» Assignment
One figure is the whole answer: the number of lines below that contain the word "from".

++++

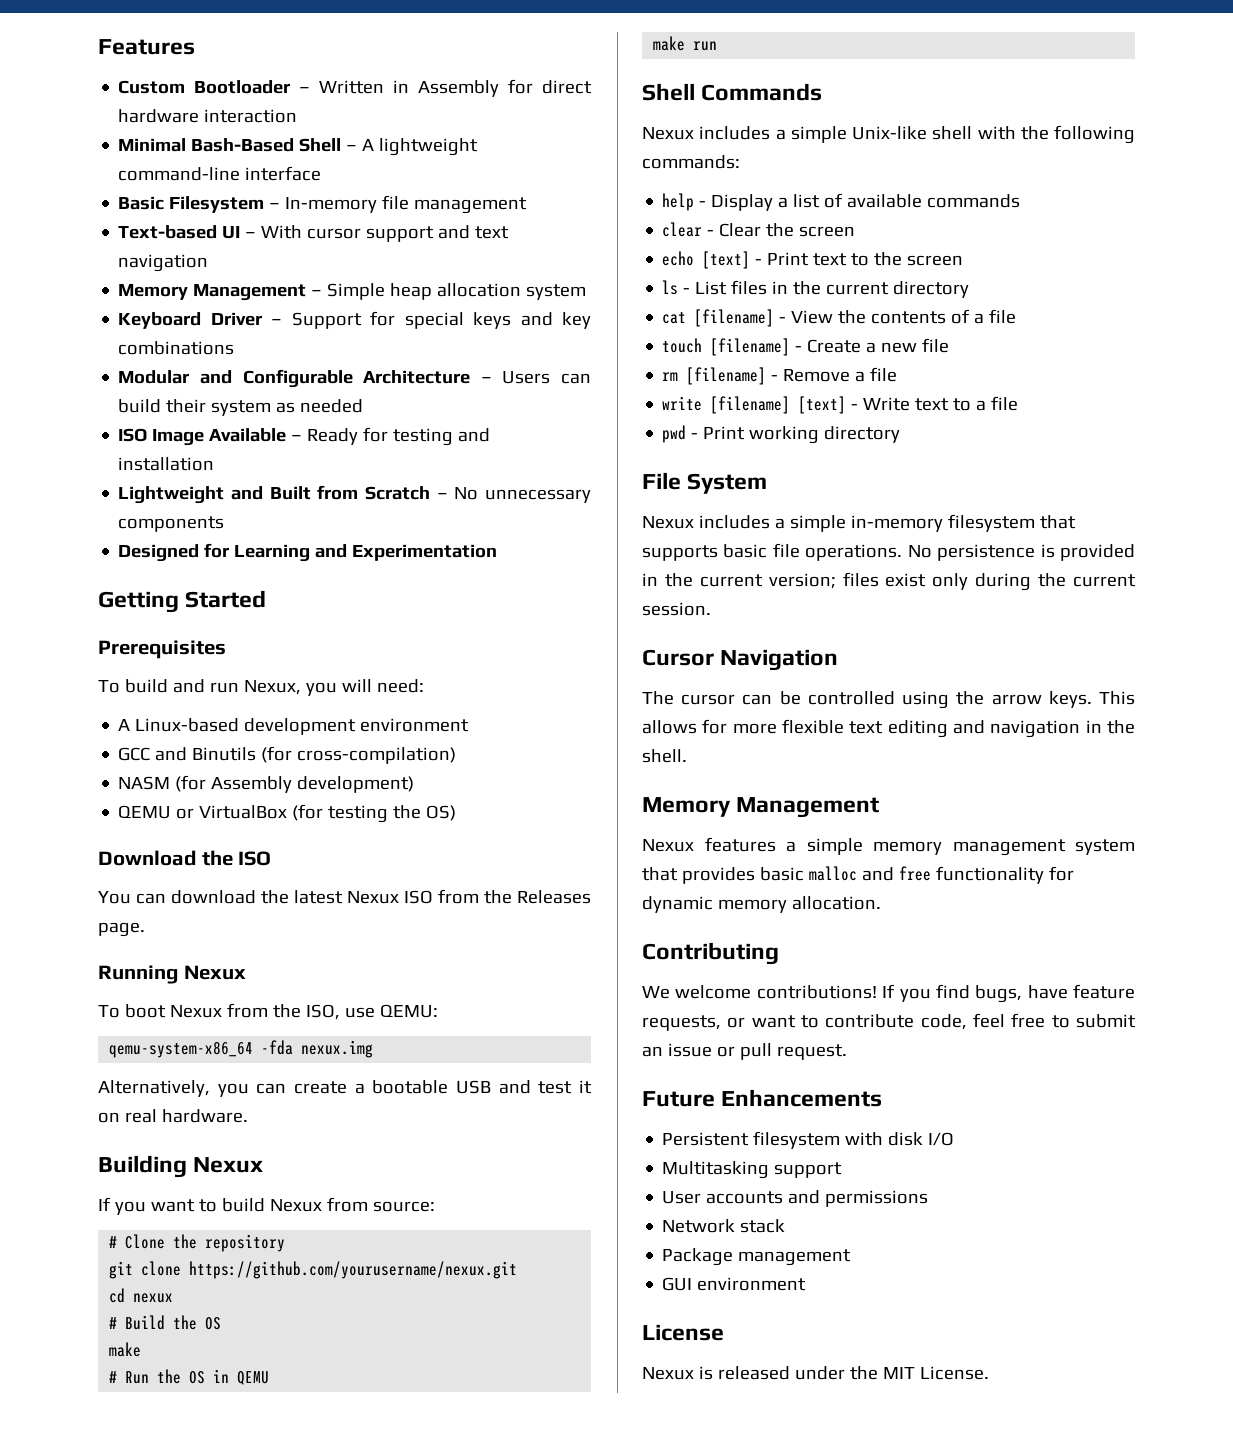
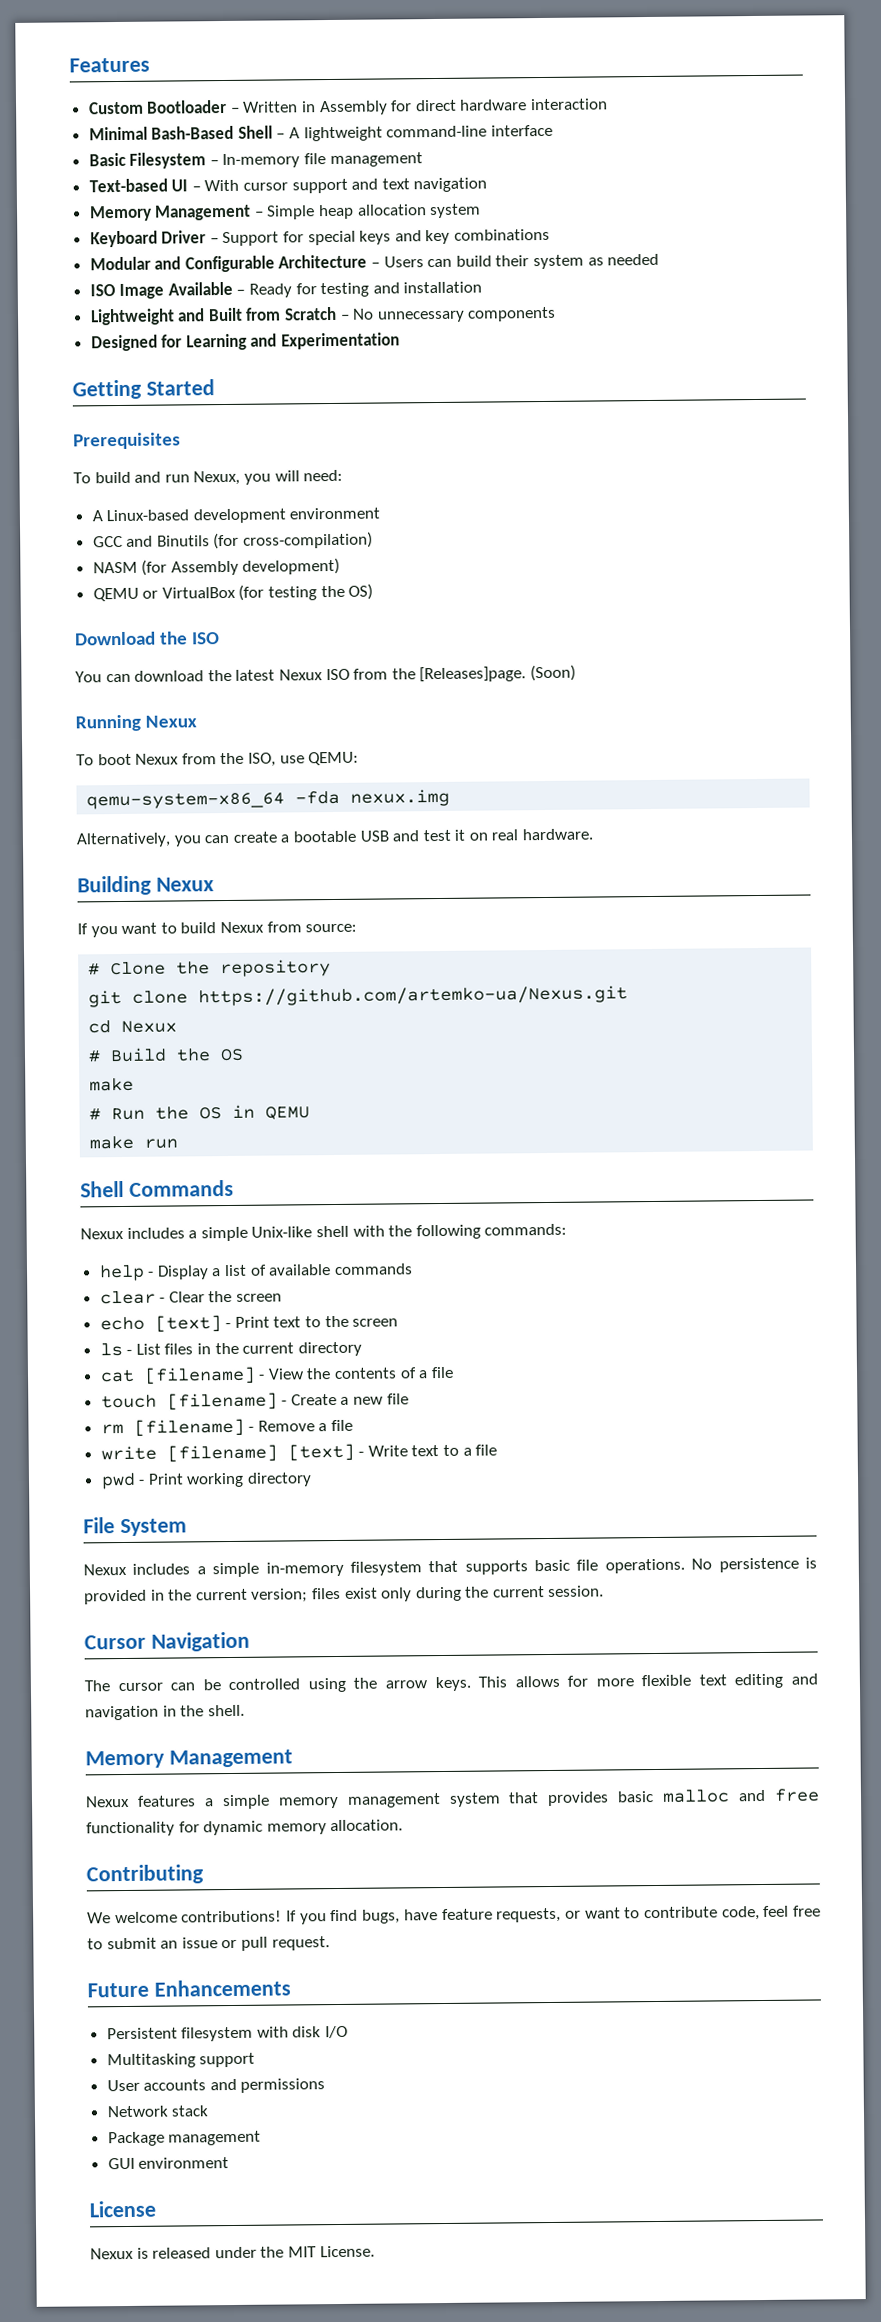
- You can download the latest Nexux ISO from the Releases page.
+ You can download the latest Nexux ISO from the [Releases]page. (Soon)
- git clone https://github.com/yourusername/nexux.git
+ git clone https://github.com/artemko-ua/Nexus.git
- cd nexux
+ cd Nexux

++++

» Reply
2